Me pasé la mano por la cara, como si me la quisiera borrar, antes de contestar.

–No, cariño. Sólo digo que hasta la más disparatada creencia tiende a revestirse de una justificación pseudo–lógica que la permita presentarse en público con aspecto racional, aunque en esencia sea un completo sin sentido.

–Puedes pensar lo que quieras… –Desvió la mirada hacia la lluvia intermitente del exterior.

–O sea… que tú verías normal, por ejemplo, que yo castigase a mi hijo golpeándole hasta matarlo, aunque supiese desde sus primeras lágrimas que él no entendía por qué lo castigaba, ¿no? ¿Así piensas?

–Una vez más, tergiversas, atacas, sin querer comprender. ¿Sabes? Creo que tu negativismo, ese escepticismo feroz que no encuentra causas, sentidos ni rumbo a casi nada en la vida es también una arraigada creencia, tan estúpida o incluso más que la mía. Porque al menos yo intento descubrir motivos, aquello que hay más allá de nuestras limitadas mentes. Y si me equivoco, al menos habré sido creativa. ¿Qué aporta tu orgullosa cerrazón?

–Aquellos que piensan como yo –Me rasqué la frente– intentan eliminar la superstición y el pensamiento mágico de la sociedad, que maduremos, y que partamos del conocimiento objetivo de la realidad para poder llegar algún día a responder todas esas preguntas que se nos escapan. Es peligroso seguir pensando como niños cuando ya somos adultos. Y difícil reconocer nuestras propias carencias internas, esas que nos llevan a creer…

–Está bien, Juan –suspiró, alisándose la blusa–. Yo y mis desconocidas carencias nos vamos a la cama. Ha sido un día duro. Buenas noches –dijo, sin mirarme, cruzando la puerta.

–Buenas noches, pronto iré yo también –solté, casi como una frase hecha.

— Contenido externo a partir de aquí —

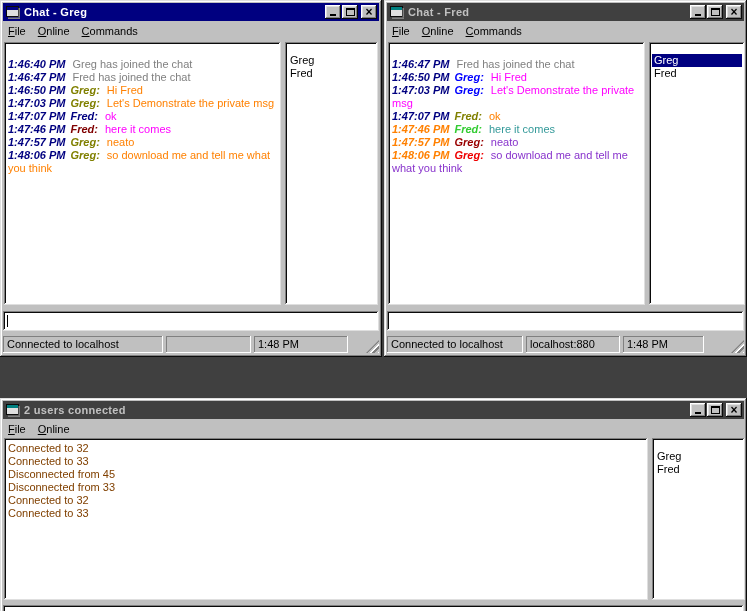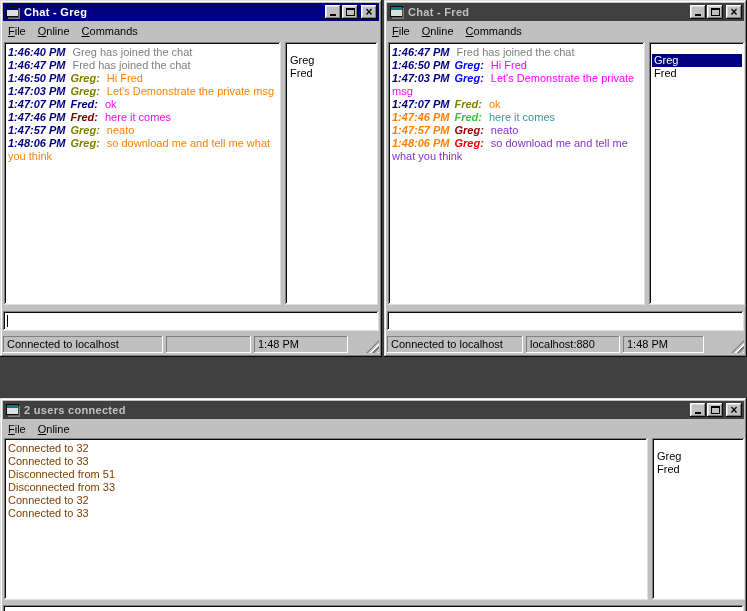"1:46:40 PM Greg has joined" .chatbox { padding: 4px 4px -> 16px 4px }
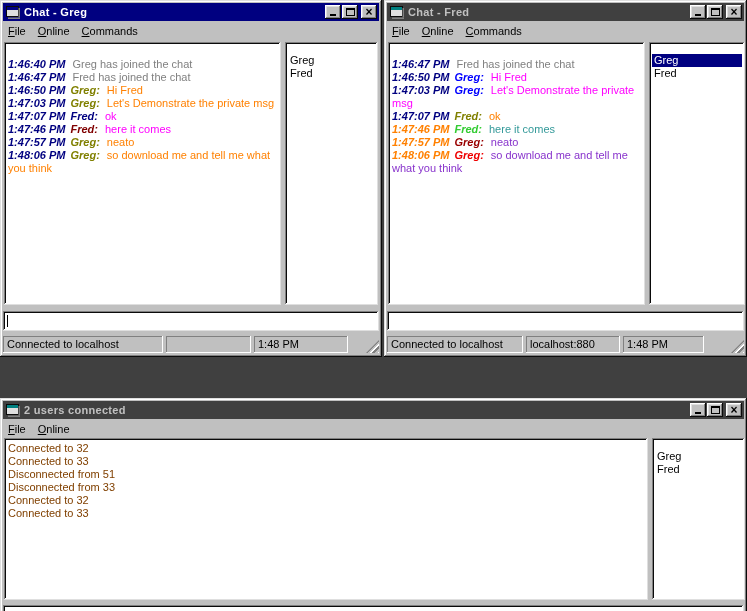"Disconnected from 51" div.log-line { text: 51 -> 45 }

Sé lo que a ella le hubiese gustado, lo que esperaba de mí; como casi todas las mujeres: que me anticipase a sus deseos y actuase conforme a ellos, sin una sola palabra, sin preguntas, como prueba definitiva del conocimiento de su alma y mi amor por ella. Y cada vez que no acertase, frialdad, ostracismo, desapego en respuesta, como acicate para seguir intentándolo, para descifrar sus sueños y devenir en el perfecto caballero. ¿Cómo no conocer este viejo juego teatral y sus reglas? Ella esperaba mi comprensión, un mayor acercamiento a su credo, que rezásemos juntos incluso por el fin de la pesadilla. Dios sería una mujer si existiese, estoy seguro. Lo siento, Esther, nunca tuve vocación de actor, de interpretar un papel en las antípodas de mis ideas y sentimientos. Siento haberte defraudado. A mí también me hubiese gustado que comprendieras la absoluta desolación de quien no tiene donde agarrarse, refugio ni lugar adonde huir.

Me quedé a oscuras en el salón observando por la ventana el caer de los huesos, recortándose contra las estrellas.